Sodium 3(2H-benzotriazol-2-yl)-5-sec-butyl-4-hydroxybenzenesulfonate was tested in a biodegradation test according to OECD guideline 301A (modified Afnor-Test) using a concentration of nominally 40 mg/L DOC. The test was left running for 28 days. Glucose was chosen as positive control. Biodegradation of the positive control corrected by the blank control and measured as DOC (mg/L) was 87.5 % (28th day). The biodegradation of the test item corrected by blank control and measured as DOC (mg/L) is 0 % (28th day). No inhibiton on the activity of the bacteria was found. The test item is therefore evaluated as not ready biodegradable and not bacteric toxic at the test concentration of 40 mg/L.

Description of key information

Not readily biodegradable: 0% DOC removal in 28 days (OECD 301A)
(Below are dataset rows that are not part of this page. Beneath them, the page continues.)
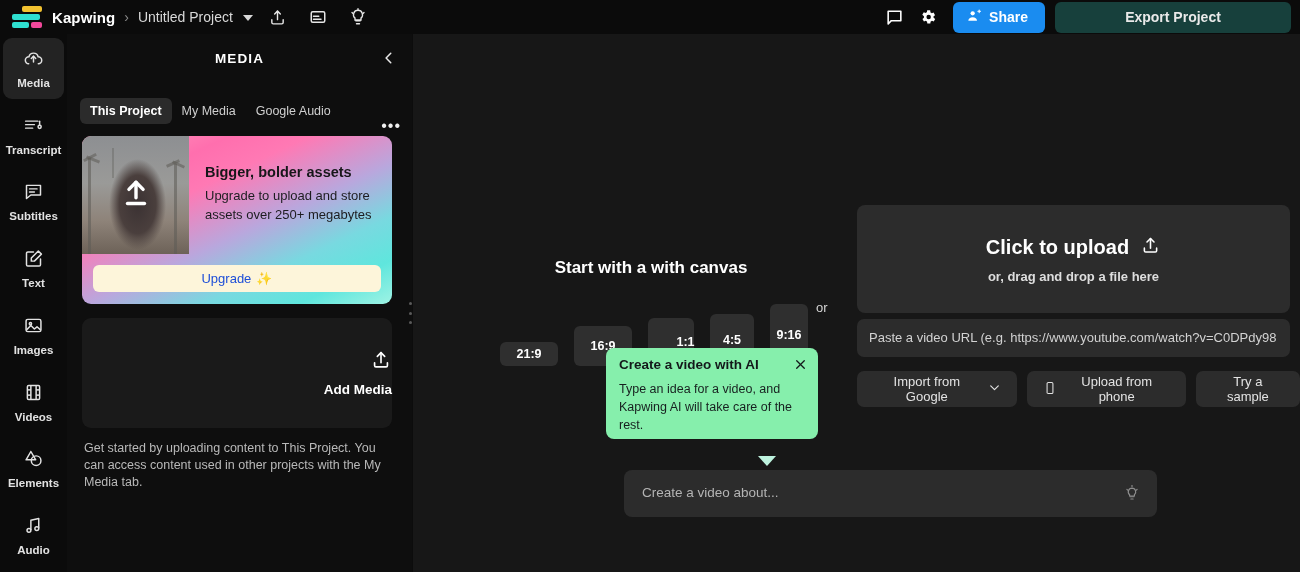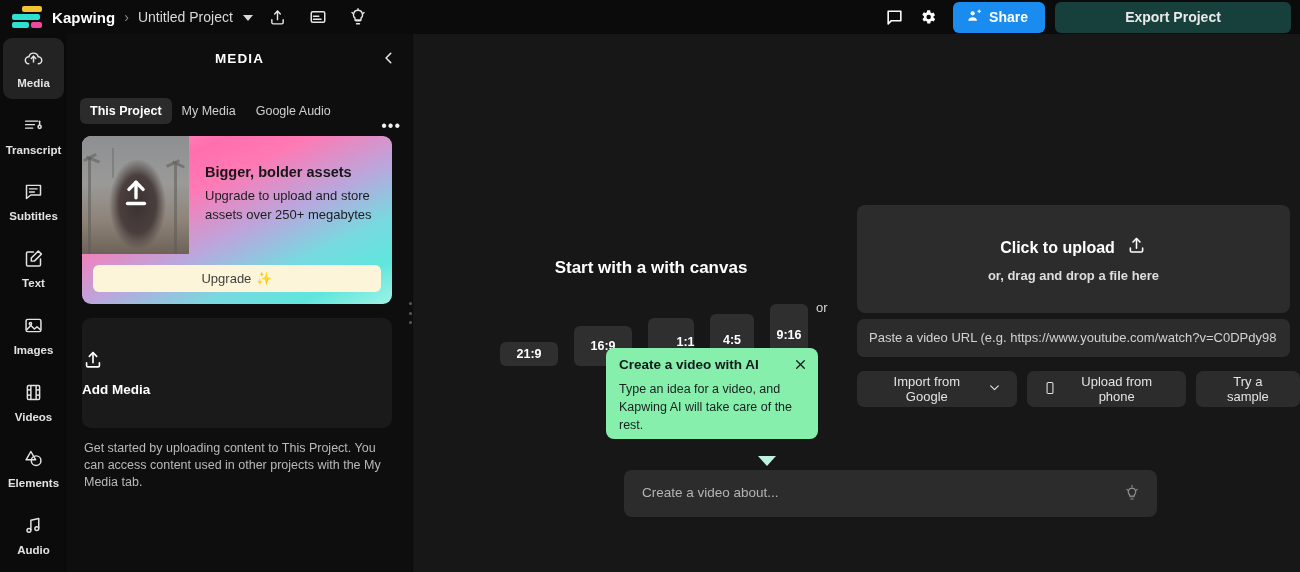"Click to upload" .drop-title { font-size: 16px -> 20px }
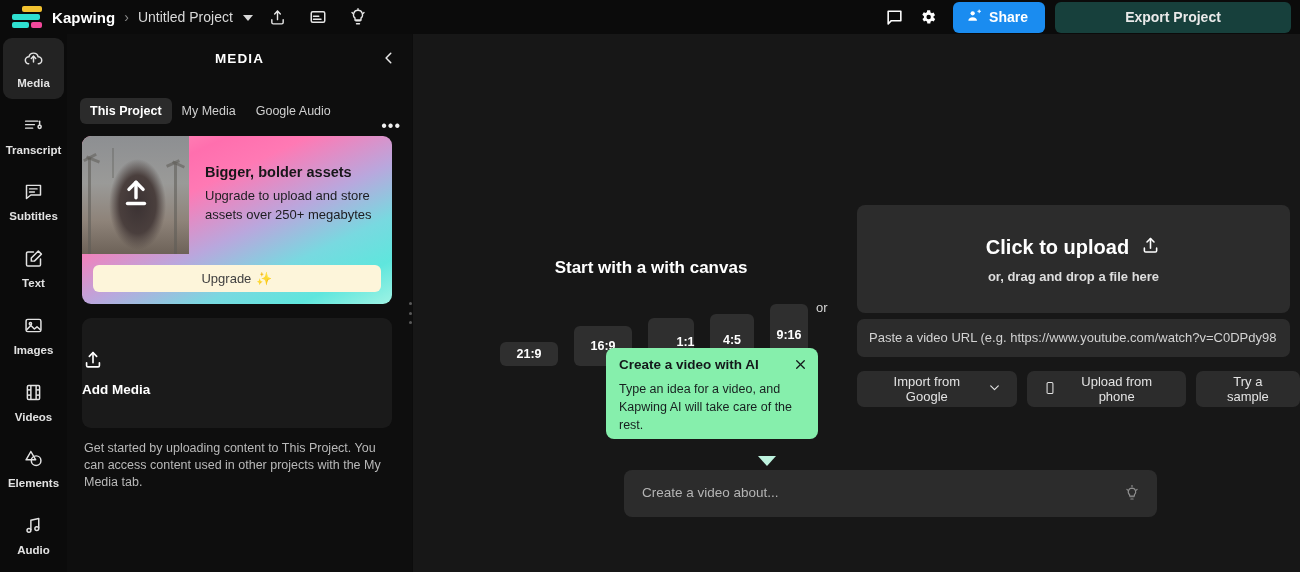"Upgrade" .upgrade-btn { color: #404040 -> #1d4ed8 }
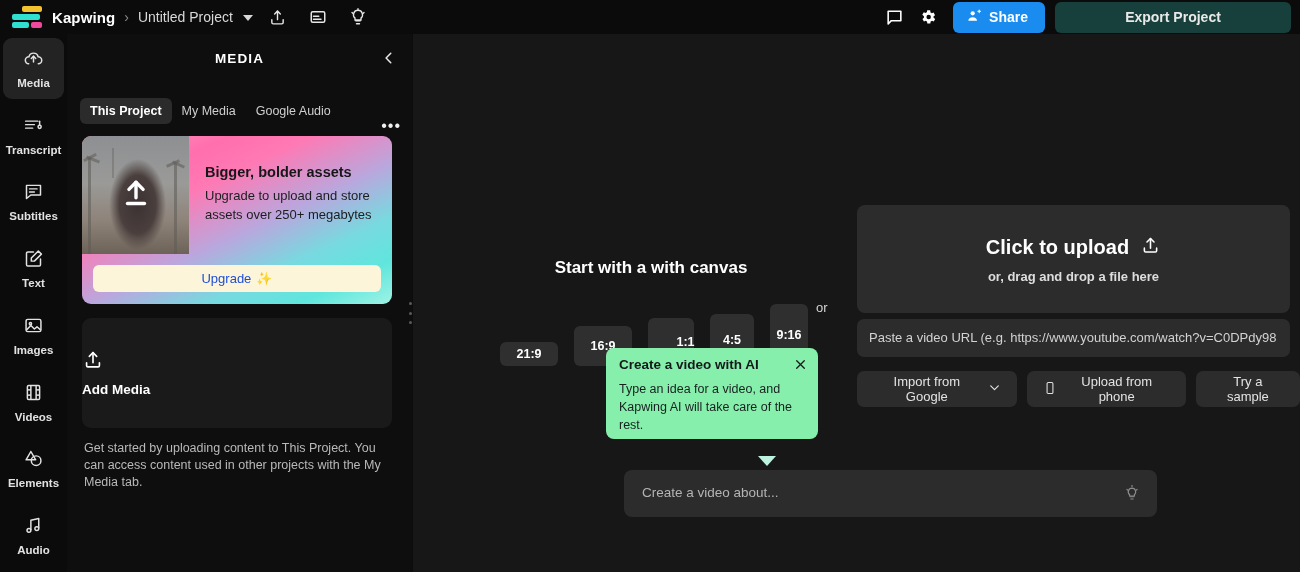"Add Media" .addmedia { align-items: flex-start -> flex-end }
Key value for chemical safety assessment

Biodegradation in water:

under test conditions no biodegradation observed

Type of water:

freshwater

Additional information

Sodium 3(2H-benzotriazol-2-yl)-5-sec-butyl-4-hydroxybenzenesulfonate was tested in a biodegradation test according to OECD giudeline 301A (modified Afnor-Test) using a concentration of nominally 40 mg/L DOC. The test was left running for 28 days. Glucose was chosen as positive control. Biodegradation of the positve control corrected by the blank control and mesured as DOC (mg/L) was 87.5 % (28th day). The biodegradation of the test item corrected by blank control and measured as DOC (mg/L) is 0 % (28th day). No inhibiton on the activity of the bacteria was found. The test item is therefore evaluated as not ready biodegradable and not bacteric toxic at the test concentration of 40 mg/L.